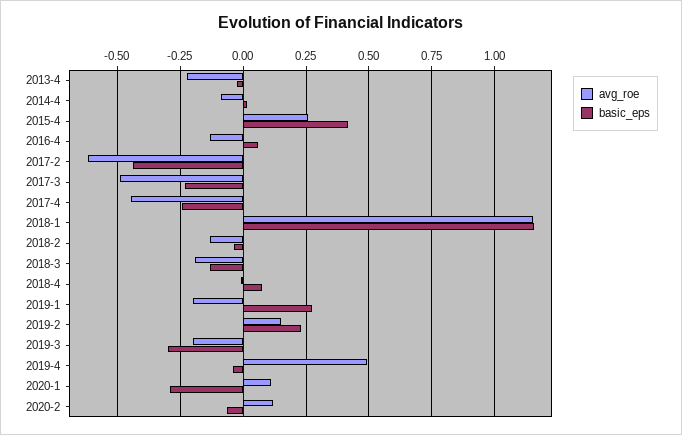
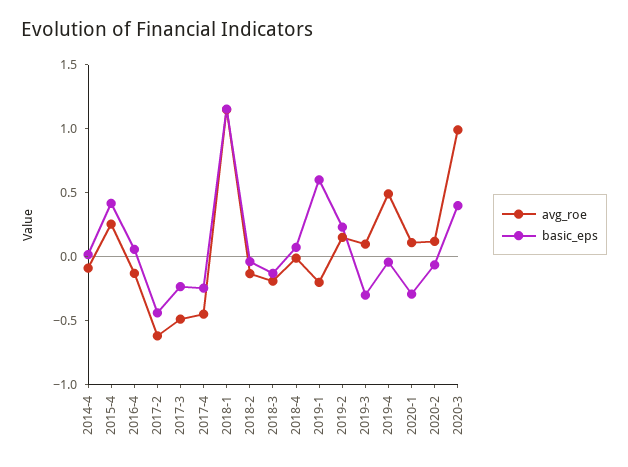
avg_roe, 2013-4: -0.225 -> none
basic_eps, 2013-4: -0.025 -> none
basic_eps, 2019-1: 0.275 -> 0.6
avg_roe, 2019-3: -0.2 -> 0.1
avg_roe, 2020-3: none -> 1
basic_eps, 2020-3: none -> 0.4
□ □ □
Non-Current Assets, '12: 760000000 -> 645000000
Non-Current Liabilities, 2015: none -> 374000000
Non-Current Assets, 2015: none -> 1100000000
□ □ □
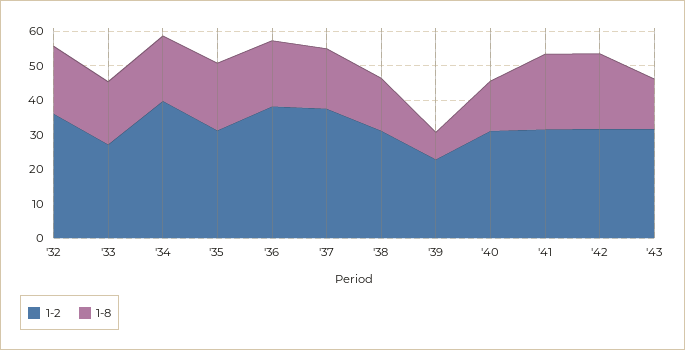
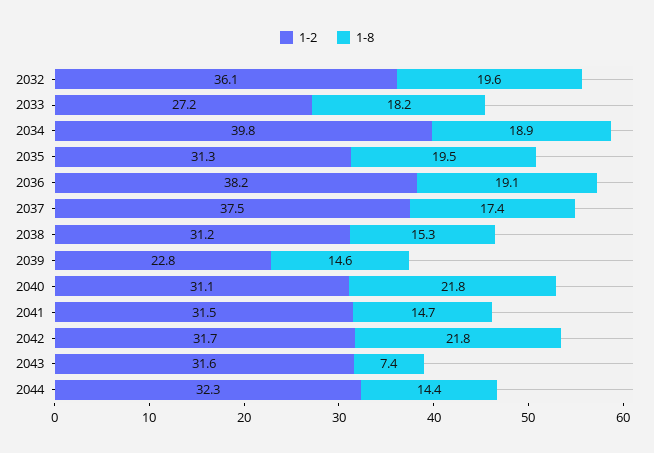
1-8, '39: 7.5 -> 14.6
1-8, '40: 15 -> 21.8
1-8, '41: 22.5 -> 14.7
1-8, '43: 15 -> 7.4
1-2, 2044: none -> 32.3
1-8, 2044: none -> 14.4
□ □ □
▸ **Your goal**: Would you print exactly and only the lines of the material above that run from the line with "1-8, '39: 7.5 -> 14.6" through the line with "1-8, 2044: none -> 14.4", both included?

▸ **Exercise response**:
1-8, '39: 7.5 -> 14.6
1-8, '40: 15 -> 21.8
1-8, '41: 22.5 -> 14.7
1-8, '43: 15 -> 7.4
1-2, 2044: none -> 32.3
1-8, 2044: none -> 14.4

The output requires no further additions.